2 minute network outage most days (1 per day)
XTM 330 (12.1.B548280). I know it's old and not updated. They wouldn't pay for updates any longer. Most days the Internet is unavailable for around 2 minutes. I know this because I run a PowerShell loop recording results and timestamp while I ping 8.8.8.8 and 8.8.4.4., where I see
Pinging 8.8.4.4 with 32 bytes of data:
Reply from 8.8.4.4: bytes=32 time=2ms TTL=116
Request timed out. .....
*** and it stays down for about 2 minutes then comes back and stays up until next day. Last week, it happened Monday - Wednesday at 09:01AM and Thursday at 04:26.
A month ago the service provider told me their ONT was rebooting at the times I provided. They replaced their equipment and the problem disappeared for a couple weeks, but came back. They now claim my firewall is the problem. So I am trying to figure a way to prove they are still having issues. My xtm330, shows online and my logs show the external interface receives no connections during the time I see the outage. HERE is the question. How can I prove the problem is or isn't related to the ONT or the XTM330? I currently have five offices which all need Fireboxes, but this customer is only willing if I can prove this is not related to the XTM330.
Thank You,
David
Comments
The only way that I can think of is to have a switch between your ISP device and your firewall external interface, have a switch port mirroring what is going to/from the ISP interface and have a laptop recording the traffic.
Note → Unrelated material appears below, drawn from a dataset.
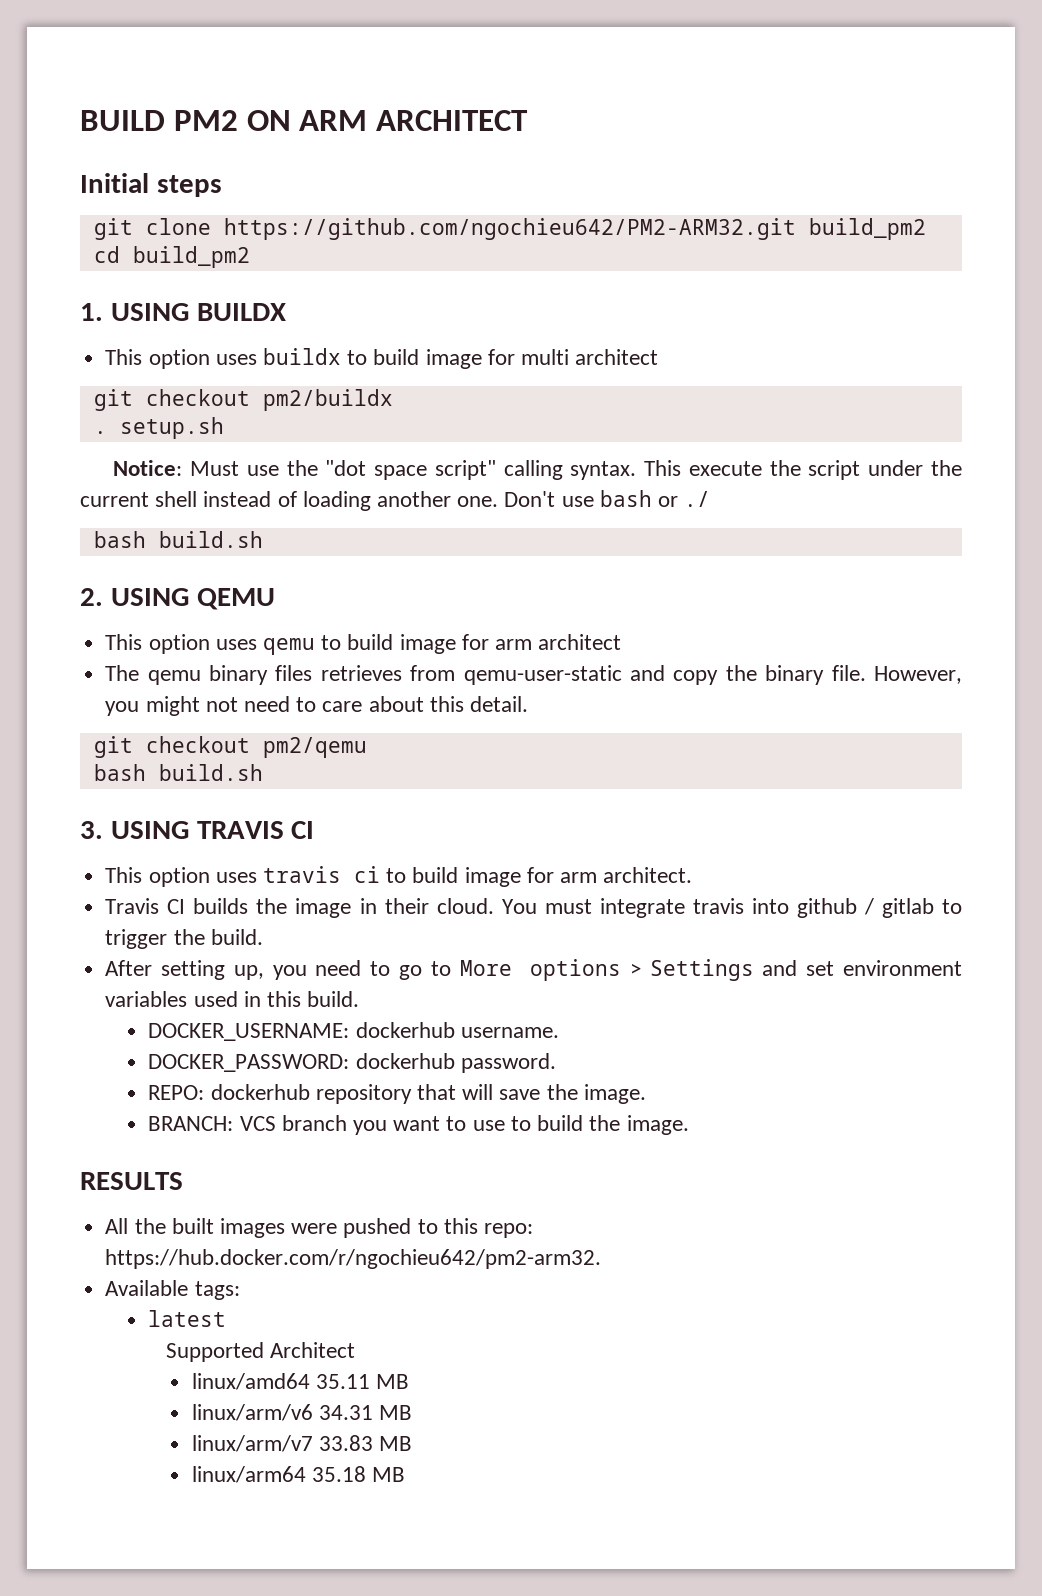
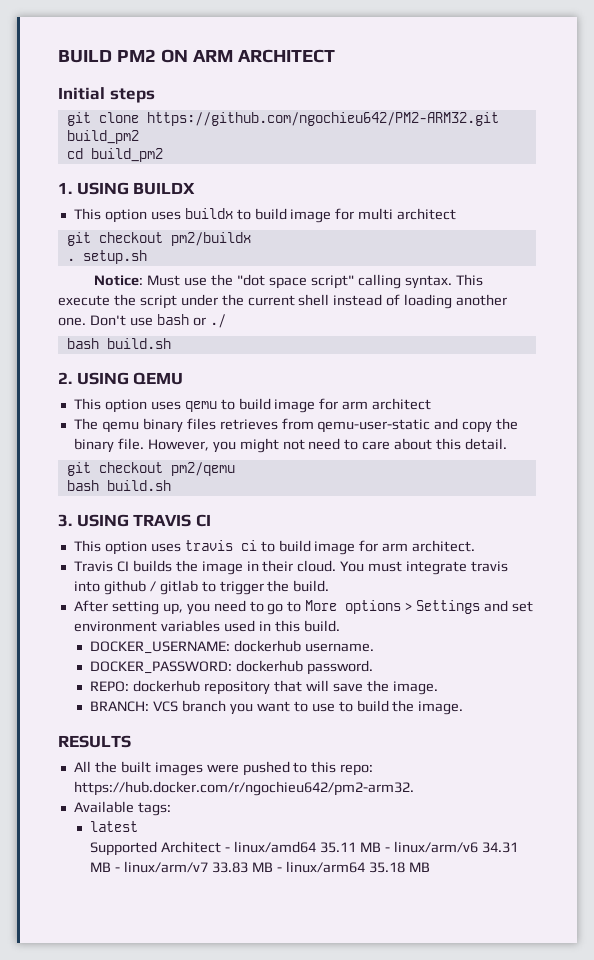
(356, 1350) // -> [225,847,231,852] -
(409, 1381) // -> [384,847,390,852] -
(412, 1412) // -> [115,867,121,872] -
(412, 1443) // -> [277,867,283,872] -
That way you are recording the traffic outside the firewall.
So if incoming packets stop from the ISP, then it is their cause.
You can also ask the ISP as to how they have determined that it is your firewall which is the cause, if any, other than their equipment is fine in their opinion.
Thanks Bruce yeah I started to put that in place over the weekend, but the computer wasn't getting an IP Address and I wasn't thinking the computer could still sniff packets without an IP address assigned.
I believe that the switch should send packets to the laptop, no matter the IP addr on the laptop.
Give it a try.
The default for Wireshark is promiscuous mode, that should be all that you need.
You can use the TCPDump function on the firewall to get a packet capture of what's going on on the external interface. It works best if you have WSM (the WebUI's session length for this is limited.)
If you don't have it already, you can get WSM here:
https://cdn.watchguard.com/SoftwareCenter/Files/WSM/12_6_4/WSM12_6_4.exe
This will only work if you're connected to the firewall, so you'll need to be behind the firewall, as you'll loose connection if you're external to it.
-First, start a ping to something. I'd suggest a IP address that you're not pinging anywhere else so it'll be easy to find.
-Open WSM and log into your firewall using the status user by going file -> connect to device.
-Once you're logged into your firewall, right click on it and select Firebox System Manager.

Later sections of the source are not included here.